(Records excerpted from a collection)
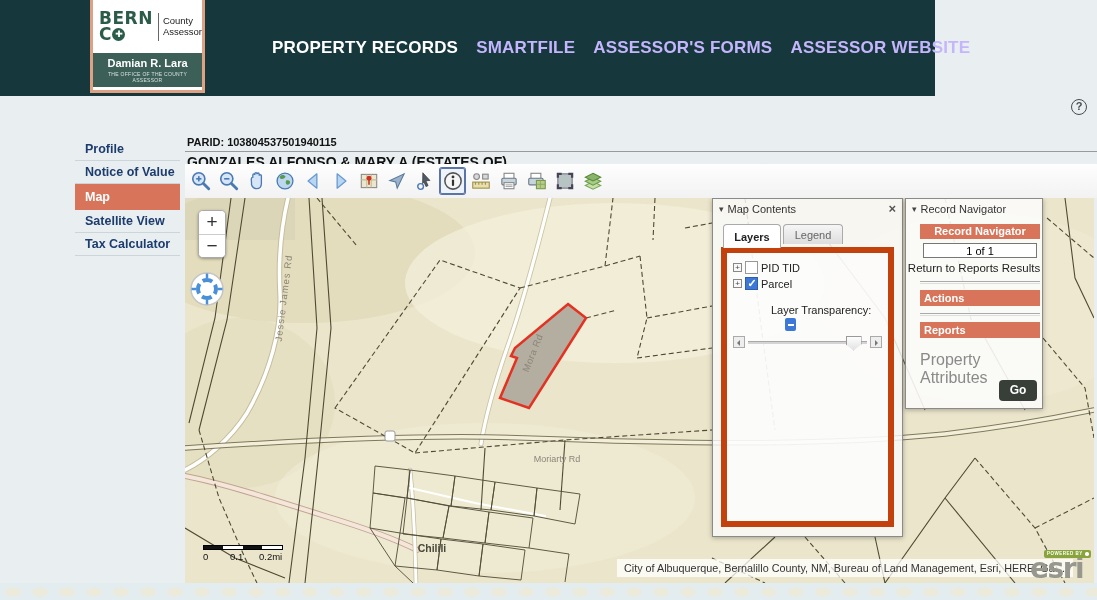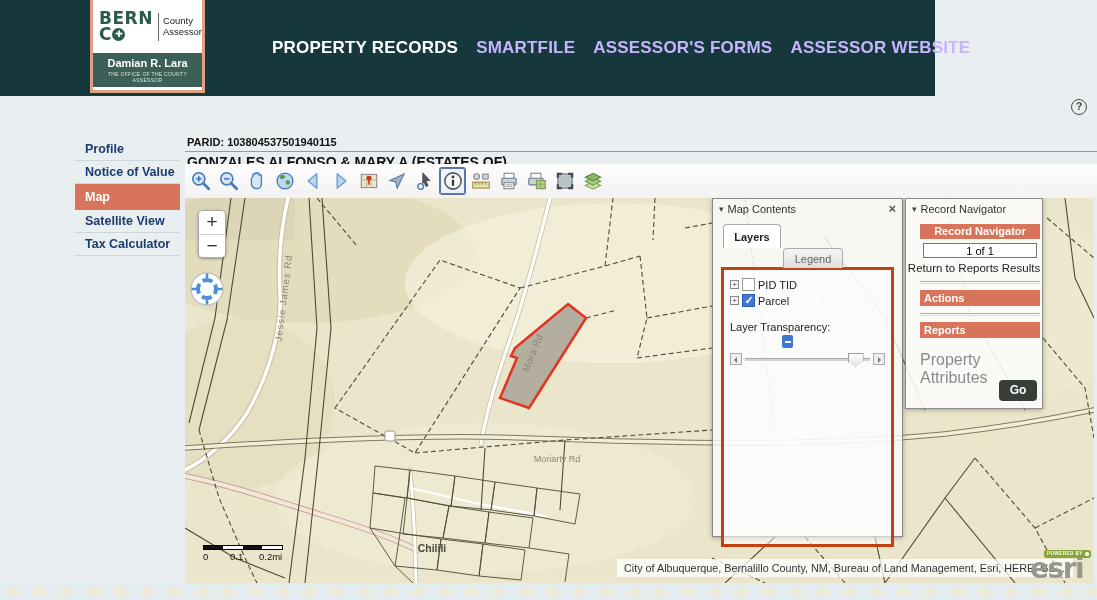--- a/index.html
+++ b/index.html
@@ -67,7 +67,7 @@
   .mc-tabs { display:flex; align-items:flex-start; margin:6px 0 0 10px; position:relative; z-index:2; }
   .tab { border:1px solid #aaa; border-bottom:none; border-radius:4px 4px 0 0; font-size:11px; text-align:center; cursor:pointer; }
   .tab.on { width:58px; height:24px; line-height:24px; background:rgba(255,255,255,.97); font-weight:bold; color:#222; }
-  .tab.off { width:60px; height:20px; line-height:20px; background:linear-gradient(#f6f6f6,#ddd); color:#666; margin-left:2px;margin-top:24px; }
+  .tab.off { width:60px; height:20px; line-height:20px; background:linear-gradient(#f6f6f6,#ddd); color:#666; margin-left:2px; }
   .mc-box { margin:-1px 8px 8px 8px; height:280px; border:3px solid #c2410c; background:rgba(255,255,255,.55); padding:8px 6px; position:relative; }
   .layer-row { display:flex; align-items:center; margin-bottom:3px; }
   .plusbox { width:9px; height:9px; border:1px solid #888; background:#f8f8f8; font-size:8px; line-height:7px; text-align:center; color:#444; cursor:pointer; }

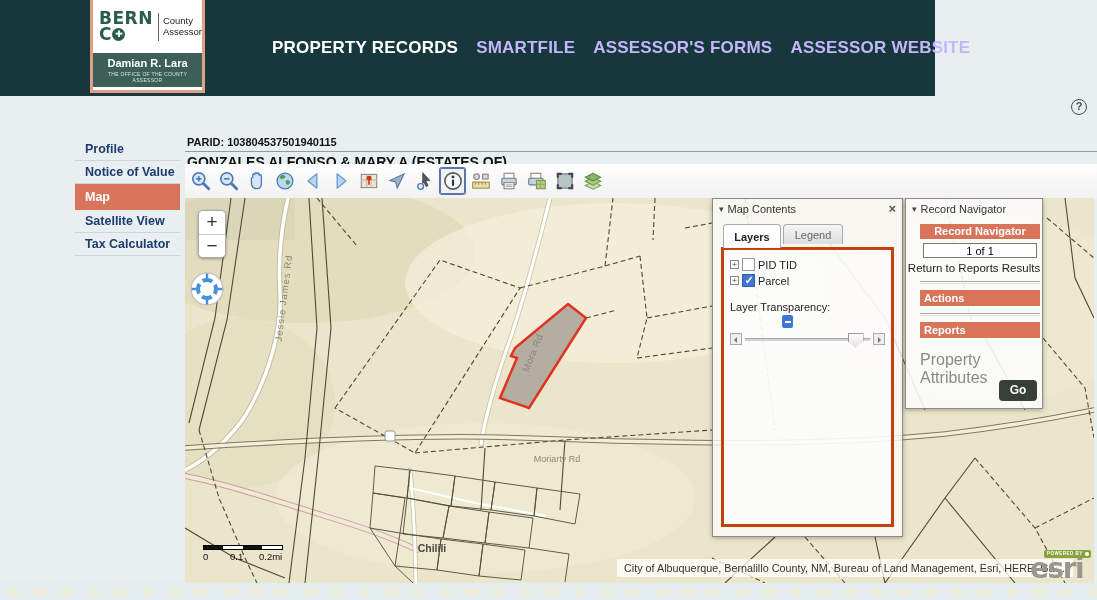--- a/index.html
+++ b/index.html
@@ -68,7 +68,7 @@
   .tab { border:1px solid #aaa; border-bottom:none; border-radius:4px 4px 0 0; font-size:11px; text-align:center; cursor:pointer; }
   .tab.on { width:58px; height:24px; line-height:24px; background:rgba(255,255,255,.97); font-weight:bold; color:#222; }
   .tab.off { width:60px; height:20px; line-height:20px; background:linear-gradient(#f6f6f6,#ddd); color:#666; margin-left:2px; }
-  .mc-box { margin:-1px 8px 8px 8px; height:280px; border:3px solid #c2410c; background:rgba(255,255,255,.55); padding:8px 6px; position:relative; }
+  .mc-box { margin:-1px 8px 8px 8px; height:280px; border:6px solid #c2410c; background:rgba(255,255,255,.55); padding:8px 6px; position:relative; }
   .layer-row { display:flex; align-items:center; margin-bottom:3px; }
   .plusbox { width:9px; height:9px; border:1px solid #888; background:#f8f8f8; font-size:8px; line-height:7px; text-align:center; color:#444; cursor:pointer; }
   .plusbox::before { content:"+"; }

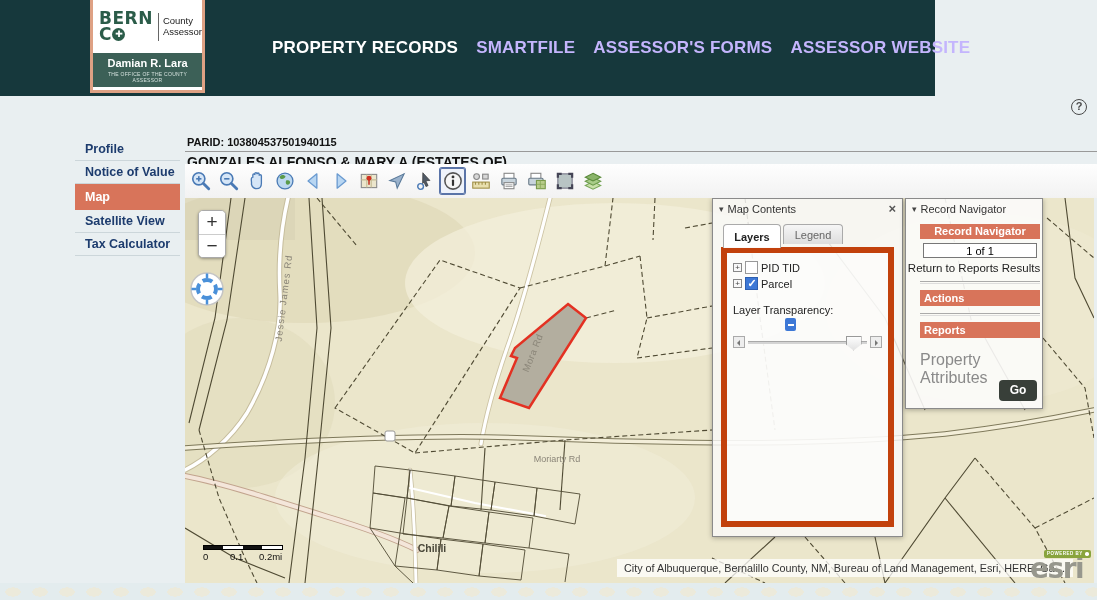--- a/index.html
+++ b/index.html
@@ -76,7 +76,7 @@
   .cb.checked { background:#3d78d6; border-color:#2d5fb0; }
   .cb.checked::after { content:"✓"; position:absolute; left:1.5px; top:-1px; color:#fff; font-size:11px; font-weight:bold; }
   .layer-label { font-size:11px; color:#222; }
-  .transp-label { font-size:11px; color:#222; margin-top:14px; }
+  .transp-label { font-size:11px; color:#222; margin-top:14px;margin-left:38px; }
   .transp-ico { width:11px; height:13px; background:#3d78d6; border-radius:2px; margin:2px 0 0 52px; position:relative; }
   .transp-ico::after { content:""; position:absolute; left:2.5px; top:5.5px; width:6px; height:2px; background:#fff; }
   .slider-row { display:flex; align-items:center; margin-top:5px; }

## Directions
Print every entry above again without changing a word, and omit the pictures.

## Response
--- a/index.html
+++ b/index.html
@@ -67,7 +67,7 @@
   .mc-tabs { display:flex; align-items:flex-start; margin:6px 0 0 10px; position:relative; z-index:2; }
   .tab { border:1px solid #aaa; border-bottom:none; border-radius:4px 4px 0 0; font-size:11px; text-align:center; cursor:pointer; }
   .tab.on { width:58px; height:24px; line-height:24px; background:rgba(255,255,255,.97); font-weight:bold; color:#222; }
-  .tab.off { width:60px; height:20px; line-height:20px; background:linear-gradient(#f6f6f6,#ddd); color:#666; margin-left:2px;margin-top:24px; }
+  .tab.off { width:60px; height:20px; line-height:20px; background:linear-gradient(#f6f6f6,#ddd); color:#666; margin-left:2px; }
   .mc-box { margin:-1px 8px 8px 8px; height:280px; border:3px solid #c2410c; background:rgba(255,255,255,.55); padding:8px 6px; position:relative; }
   .layer-row { display:flex; align-items:center; margin-bottom:3px; }
   .plusbox { width:9px; height:9px; border:1px solid #888; background:#f8f8f8; font-size:8px; line-height:7px; text-align:center; color:#444; cursor:pointer; }

--- a/index.html
+++ b/index.html
@@ -68,7 +68,7 @@
   .tab { border:1px solid #aaa; border-bottom:none; border-radius:4px 4px 0 0; font-size:11px; text-align:center; cursor:pointer; }
   .tab.on { width:58px; height:24px; line-height:24px; background:rgba(255,255,255,.97); font-weight:bold; color:#222; }
   .tab.off { width:60px; height:20px; line-height:20px; background:linear-gradient(#f6f6f6,#ddd); color:#666; margin-left:2px; }
-  .mc-box { margin:-1px 8px 8px 8px; height:280px; border:3px solid #c2410c; background:rgba(255,255,255,.55); padding:8px 6px; position:relative; }
+  .mc-box { margin:-1px 8px 8px 8px; height:280px; border:6px solid #c2410c; background:rgba(255,255,255,.55); padding:8px 6px; position:relative; }
   .layer-row { display:flex; align-items:center; margin-bottom:3px; }
   .plusbox { width:9px; height:9px; border:1px solid #888; background:#f8f8f8; font-size:8px; line-height:7px; text-align:center; color:#444; cursor:pointer; }
   .plusbox::before { content:"+"; }

--- a/index.html
+++ b/index.html
@@ -76,7 +76,7 @@
   .cb.checked { background:#3d78d6; border-color:#2d5fb0; }
   .cb.checked::after { content:"✓"; position:absolute; left:1.5px; top:-1px; color:#fff; font-size:11px; font-weight:bold; }
   .layer-label { font-size:11px; color:#222; }
-  .transp-label { font-size:11px; color:#222; margin-top:14px; }
+  .transp-label { font-size:11px; color:#222; margin-top:14px;margin-left:38px; }
   .transp-ico { width:11px; height:13px; background:#3d78d6; border-radius:2px; margin:2px 0 0 52px; position:relative; }
   .transp-ico::after { content:""; position:absolute; left:2.5px; top:5.5px; width:6px; height:2px; background:#fff; }
   .slider-row { display:flex; align-items:center; margin-top:5px; }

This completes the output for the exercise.